Exercise requirements: Print the records exactly as written, and let no picture into the answer.

Collected data:
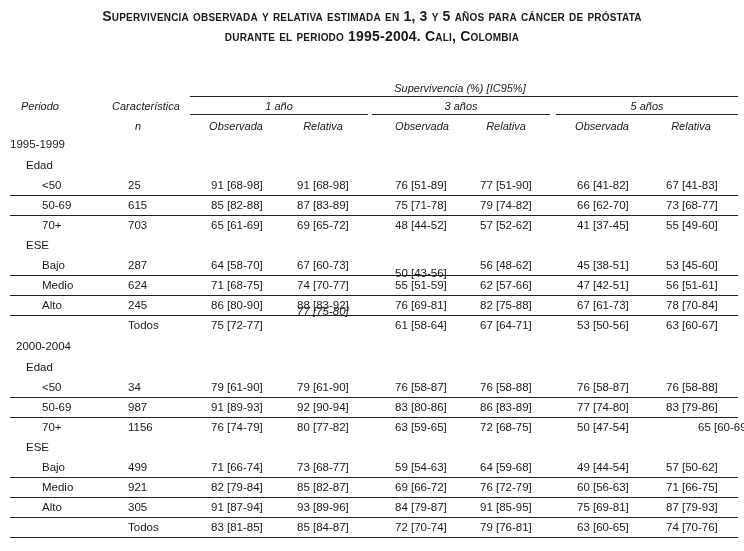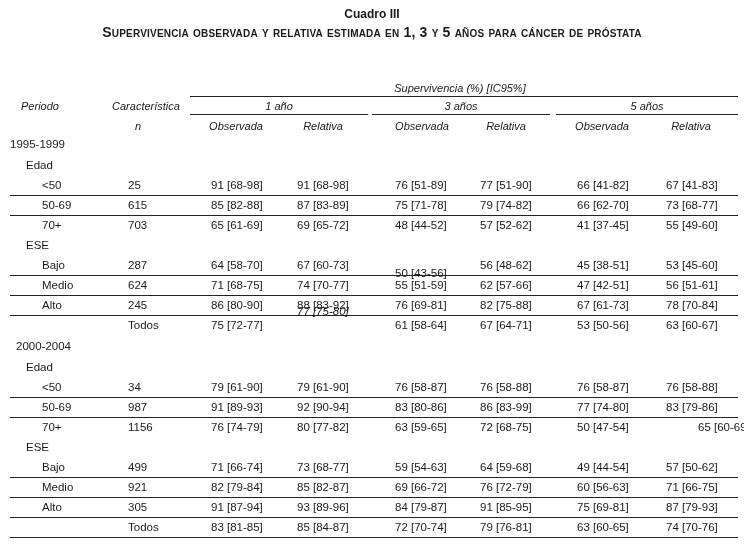--- a/index.html
+++ b/index.html
@@ -9,22 +9,22 @@
   .cuadro { font-size:12px; font-weight:bold; line-height:16px; }
   .ttl { font-size:14px; font-weight:bold; line-height:20px; font-variant:small-caps; letter-spacing:0.2px; }
   .hdr { position:absolute; font-style:italic; font-size:11px; line-height:14px; text-align:center; }
   .hline { position:absolute; height:1px; background:#222; }
   .cell { position:absolute; font-size:11.5px; line-height:14px; white-space:nowrap; }
 </style>
 </head>
 <body>
 
 <div class="title-block">
-  <div class="cuadro">Cuadro III</div>
   <div class="ttl">Supervivencia observada y relativa estimada en 1, 3 y 5 años para cáncer de próstata</div>
+  <div class="ttl">durante el periodo 1995-2004. Cali, Colombia</div>
 </div>
 
 <div class="hdr" style="left:290px; top:81px; width:340px;">Supervivencia (%) [IC95%]</div>
 <div class="hline" style="left:190px; top:96px; width:548px;"></div>
 
 <div class="hdr" style="left:10px; top:99px; width:60px;">Periodo</div>
 <div class="hdr" style="left:106px; top:99px; width:80px;">Característica</div>
 <div class="hdr" style="left:190px; top:99px; width:178px;">1 año</div>
 <div class="hdr" style="left:372px; top:99px; width:178px;">3 años</div>
 <div class="hdr" style="left:556px; top:99px; width:182px;">5 años</div>
@@ -114,21 +114,21 @@
     <div class="cell" style="left: 395px; top: 380px;">76 [58-87]</div>
     <div class="cell" style="left: 480px; top: 380px;">76 [58-88]</div>
     <div class="cell" style="left: 577px; top: 380px;">76 [58-87]</div>
     <div class="cell" style="left: 666px; top: 380px;">76 [58-88]</div>
     <div class="hline" style="left: 10px; top: 397px; width: 728px;"></div>
     <div class="cell" style="left: 42px; top: 400px;">50-69</div>
     <div class="cell" style="left: 128px; top: 400px;">987</div>
     <div class="cell" style="left: 211px; top: 400px;">91 [89-93]</div>
     <div class="cell" style="left: 297px; top: 400px;">92 [90-94]</div>
     <div class="cell" style="left: 395px; top: 400px;">83 [80-86]</div>
-    <div class="cell" style="left: 480px; top: 400px;">86 [83-99]</div>
+    <div class="cell" style="left: 480px; top: 400px;">86 [83-89]</div>
     <div class="cell" style="left: 577px; top: 400px;">77 [74-80]</div>
     <div class="cell" style="left: 666px; top: 400px;">83 [79-86]</div>
     <div class="hline" style="left: 10px; top: 417px; width: 728px;"></div>
     <div class="cell" style="left: 42px; top: 420px;">70+</div>
     <div class="cell" style="left: 128px; top: 420px;">1156</div>
     <div class="cell" style="left: 211px; top: 420px;">76 [74-79]</div>
     <div class="cell" style="left: 297px; top: 420px;">80 [77-82]</div>
     <div class="cell" style="left: 395px; top: 420px;">63 [59-65]</div>
     <div class="cell" style="left: 480px; top: 420px;">72 [68-75]</div>
     <div class="cell" style="left: 577px; top: 420px;">50 [47-54]</div>

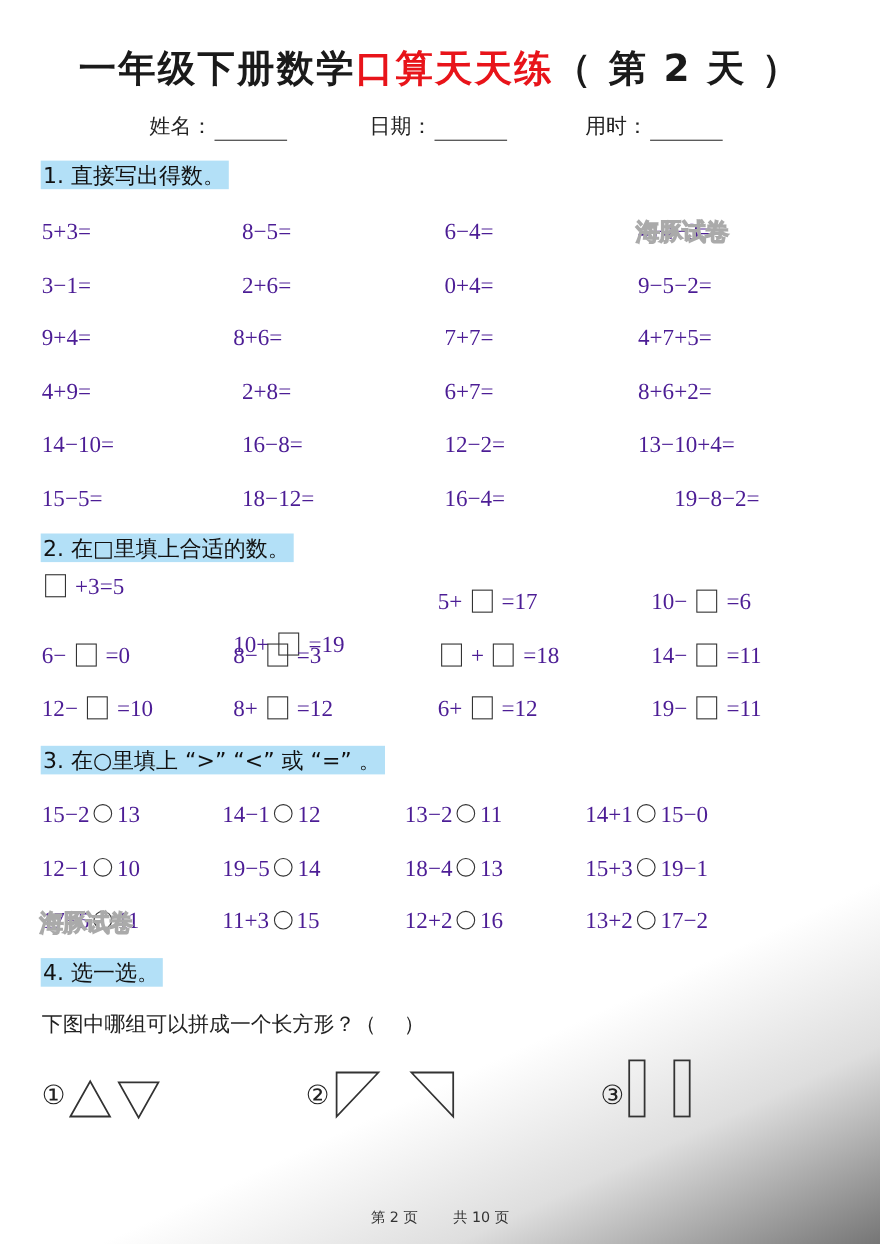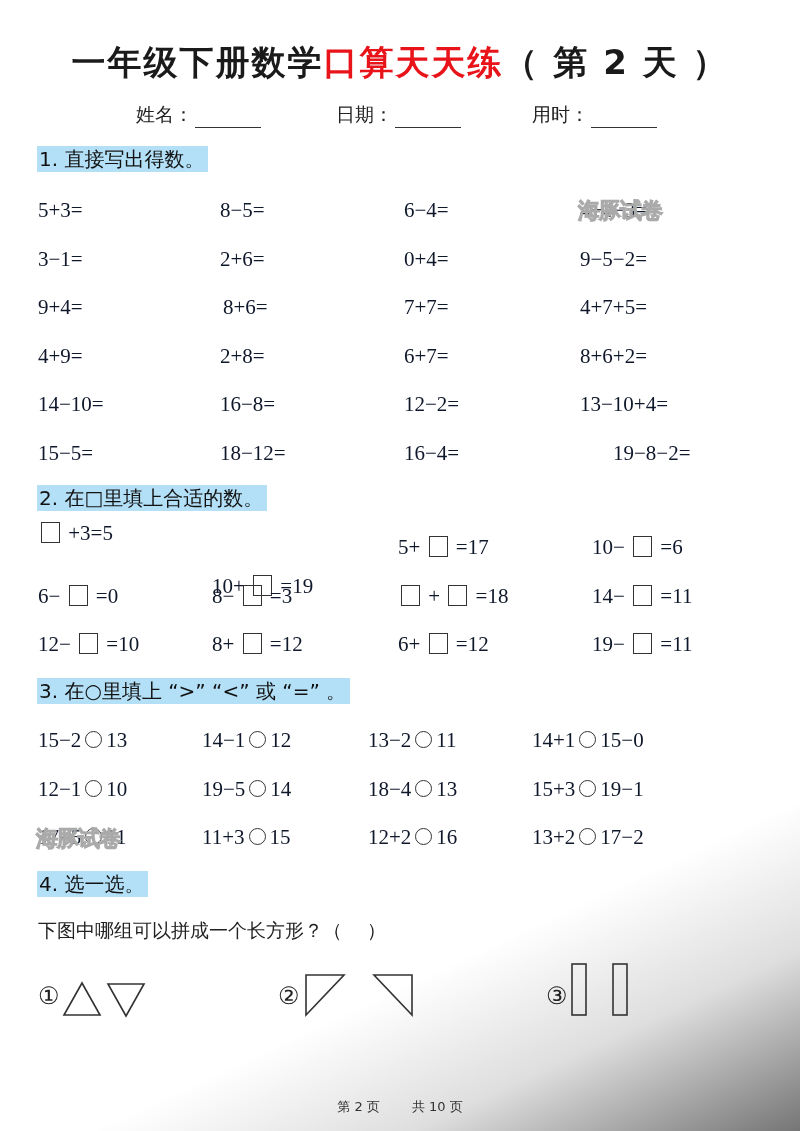--- a/index.html
+++ b/index.html
@@ -26,21 +26,21 @@
   }
   .info .field { position:absolute; white-space:nowrap; }
   .info .blank { display:inline-block; width:66px; border-bottom:1px solid #333; height:18px; vertical-align:bottom; margin-left:2px; }
   .sec-head {
     position:absolute; left:37px; height:26px; line-height:26px;
     background:#b3e0f7; padding:0 4px 0 2px;
     font-family:"DejaVu Sans", sans-serif; font-size:20px; color:#111;
   }
   .cell {
     position:absolute; white-space:nowrap;
-    font-family:"Liberation Serif", serif; font-size:21px; color:#0f172a;
+    font-family:"Liberation Serif", serif; font-size:21px; color:#4c1d95;
   }
   .box { display:inline-block; width:17px; height:19px; border:1.3px solid #333; vertical-align:-3px; margin:0 3px; }
   .circ { display:inline-block; width:15px; height:15px; border:1.2px solid #333; border-radius:50%; vertical-align:-1px; margin:0 4px; }
   .wm {
     position:absolute; font-family:"DejaVu Sans", sans-serif; font-weight:bold;
     font-size:22px; color:rgba(255,255,255,0.4);
     -webkit-text-stroke:1px #aaa; letter-spacing:-1px; pointer-events:none;
   }
   .question {
     position:absolute; left:38px; top:918px;
@@ -86,21 +86,21 @@
 <div id="sec1">
     <div class="cell" style="left: 38px; top: 198px;">5+3=</div>
     <div class="cell" style="left: 220px; top: 198px;">8−5=</div>
     <div class="cell" style="left: 404px; top: 198px;">6−4=</div>
     <div class="cell" style="left: 580px; top: 198px;">4+4−3=</div>
     <div class="cell" style="left: 38px; top: 246.5px;">3−1=</div>
     <div class="cell" style="left: 220px; top: 246.5px;">2+6=</div>
     <div class="cell" style="left: 404px; top: 246.5px;">0+4=</div>
     <div class="cell" style="left: 580px; top: 246.5px;">9−5−2=</div>
     <div class="cell" style="left: 38px; top: 295px;">9+4=</div>
-    <div class="cell" style="left: 223px; top: 295px;">8+6=</div>
+    <div class="cell" style="left: 212px; top: 295px;">8+6=</div>
     <div class="cell" style="left: 404px; top: 295px;">7+7=</div>
     <div class="cell" style="left: 580px; top: 295px;">4+7+5=</div>
     <div class="cell" style="left: 38px; top: 343.5px;">4+9=</div>
     <div class="cell" style="left: 220px; top: 343.5px;">2+8=</div>
     <div class="cell" style="left: 404px; top: 343.5px;">6+7=</div>
     <div class="cell" style="left: 580px; top: 343.5px;">8+6+2=</div>
     <div class="cell" style="left: 38px; top: 392px;">14−10=</div>
     <div class="cell" style="left: 220px; top: 392px;">16−8=</div>
     <div class="cell" style="left: 404px; top: 392px;">12−2=</div>
     <div class="cell" style="left: 580px; top: 392px;">13−10+4=</div>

Answer area:
--- a/index.html
+++ b/index.html
@@ -9,22 +9,22 @@
   .cuadro { font-size:12px; font-weight:bold; line-height:16px; }
   .ttl { font-size:14px; font-weight:bold; line-height:20px; font-variant:small-caps; letter-spacing:0.2px; }
   .hdr { position:absolute; font-style:italic; font-size:11px; line-height:14px; text-align:center; }
   .hline { position:absolute; height:1px; background:#222; }
   .cell { position:absolute; font-size:11.5px; line-height:14px; white-space:nowrap; }
 </style>
 </head>
 <body>
 
 <div class="title-block">
-  <div class="cuadro">Cuadro III</div>
   <div class="ttl">Supervivencia observada y relativa estimada en 1, 3 y 5 años para cáncer de próstata</div>
+  <div class="ttl">durante el periodo 1995-2004. Cali, Colombia</div>
 </div>
 
 <div class="hdr" style="left:290px; top:81px; width:340px;">Supervivencia (%) [IC95%]</div>
 <div class="hline" style="left:190px; top:96px; width:548px;"></div>
 
 <div class="hdr" style="left:10px; top:99px; width:60px;">Periodo</div>
 <div class="hdr" style="left:106px; top:99px; width:80px;">Característica</div>
 <div class="hdr" style="left:190px; top:99px; width:178px;">1 año</div>
 <div class="hdr" style="left:372px; top:99px; width:178px;">3 años</div>
 <div class="hdr" style="left:556px; top:99px; width:182px;">5 años</div>
@@ -114,21 +114,21 @@
     <div class="cell" style="left: 395px; top: 380px;">76 [58-87]</div>
     <div class="cell" style="left: 480px; top: 380px;">76 [58-88]</div>
     <div class="cell" style="left: 577px; top: 380px;">76 [58-87]</div>
     <div class="cell" style="left: 666px; top: 380px;">76 [58-88]</div>
     <div class="hline" style="left: 10px; top: 397px; width: 728px;"></div>
     <div class="cell" style="left: 42px; top: 400px;">50-69</div>
     <div class="cell" style="left: 128px; top: 400px;">987</div>
     <div class="cell" style="left: 211px; top: 400px;">91 [89-93]</div>
     <div class="cell" style="left: 297px; top: 400px;">92 [90-94]</div>
     <div class="cell" style="left: 395px; top: 400px;">83 [80-86]</div>
-    <div class="cell" style="left: 480px; top: 400px;">86 [83-99]</div>
+    <div class="cell" style="left: 480px; top: 400px;">86 [83-89]</div>
     <div class="cell" style="left: 577px; top: 400px;">77 [74-80]</div>
     <div class="cell" style="left: 666px; top: 400px;">83 [79-86]</div>
     <div class="hline" style="left: 10px; top: 417px; width: 728px;"></div>
     <div class="cell" style="left: 42px; top: 420px;">70+</div>
     <div class="cell" style="left: 128px; top: 420px;">1156</div>
     <div class="cell" style="left: 211px; top: 420px;">76 [74-79]</div>
     <div class="cell" style="left: 297px; top: 420px;">80 [77-82]</div>
     <div class="cell" style="left: 395px; top: 420px;">63 [59-65]</div>
     <div class="cell" style="left: 480px; top: 420px;">72 [68-75]</div>
     <div class="cell" style="left: 577px; top: 420px;">50 [47-54]</div>

--- a/index.html
+++ b/index.html
@@ -26,21 +26,21 @@
   }
   .info .field { position:absolute; white-space:nowrap; }
   .info .blank { display:inline-block; width:66px; border-bottom:1px solid #333; height:18px; vertical-align:bottom; margin-left:2px; }
   .sec-head {
     position:absolute; left:37px; height:26px; line-height:26px;
     background:#b3e0f7; padding:0 4px 0 2px;
     font-family:"DejaVu Sans", sans-serif; font-size:20px; color:#111;
   }
   .cell {
     position:absolute; white-space:nowrap;
-    font-family:"Liberation Serif", serif; font-size:21px; color:#0f172a;
+    font-family:"Liberation Serif", serif; font-size:21px; color:#4c1d95;
   }
   .box { display:inline-block; width:17px; height:19px; border:1.3px solid #333; vertical-align:-3px; margin:0 3px; }
   .circ { display:inline-block; width:15px; height:15px; border:1.2px solid #333; border-radius:50%; vertical-align:-1px; margin:0 4px; }
   .wm {
     position:absolute; font-family:"DejaVu Sans", sans-serif; font-weight:bold;
     font-size:22px; color:rgba(255,255,255,0.4);
     -webkit-text-stroke:1px #aaa; letter-spacing:-1px; pointer-events:none;
   }
   .question {
     position:absolute; left:38px; top:918px;
@@ -86,21 +86,21 @@
 <div id="sec1">
     <div class="cell" style="left: 38px; top: 198px;">5+3=</div>
     <div class="cell" style="left: 220px; top: 198px;">8−5=</div>
     <div class="cell" style="left: 404px; top: 198px;">6−4=</div>
     <div class="cell" style="left: 580px; top: 198px;">4+4−3=</div>
     <div class="cell" style="left: 38px; top: 246.5px;">3−1=</div>
     <div class="cell" style="left: 220px; top: 246.5px;">2+6=</div>
     <div class="cell" style="left: 404px; top: 246.5px;">0+4=</div>
     <div class="cell" style="left: 580px; top: 246.5px;">9−5−2=</div>
     <div class="cell" style="left: 38px; top: 295px;">9+4=</div>
-    <div class="cell" style="left: 223px; top: 295px;">8+6=</div>
+    <div class="cell" style="left: 212px; top: 295px;">8+6=</div>
     <div class="cell" style="left: 404px; top: 295px;">7+7=</div>
     <div class="cell" style="left: 580px; top: 295px;">4+7+5=</div>
     <div class="cell" style="left: 38px; top: 343.5px;">4+9=</div>
     <div class="cell" style="left: 220px; top: 343.5px;">2+8=</div>
     <div class="cell" style="left: 404px; top: 343.5px;">6+7=</div>
     <div class="cell" style="left: 580px; top: 343.5px;">8+6+2=</div>
     <div class="cell" style="left: 38px; top: 392px;">14−10=</div>
     <div class="cell" style="left: 220px; top: 392px;">16−8=</div>
     <div class="cell" style="left: 404px; top: 392px;">12−2=</div>
     <div class="cell" style="left: 580px; top: 392px;">13−10+4=</div>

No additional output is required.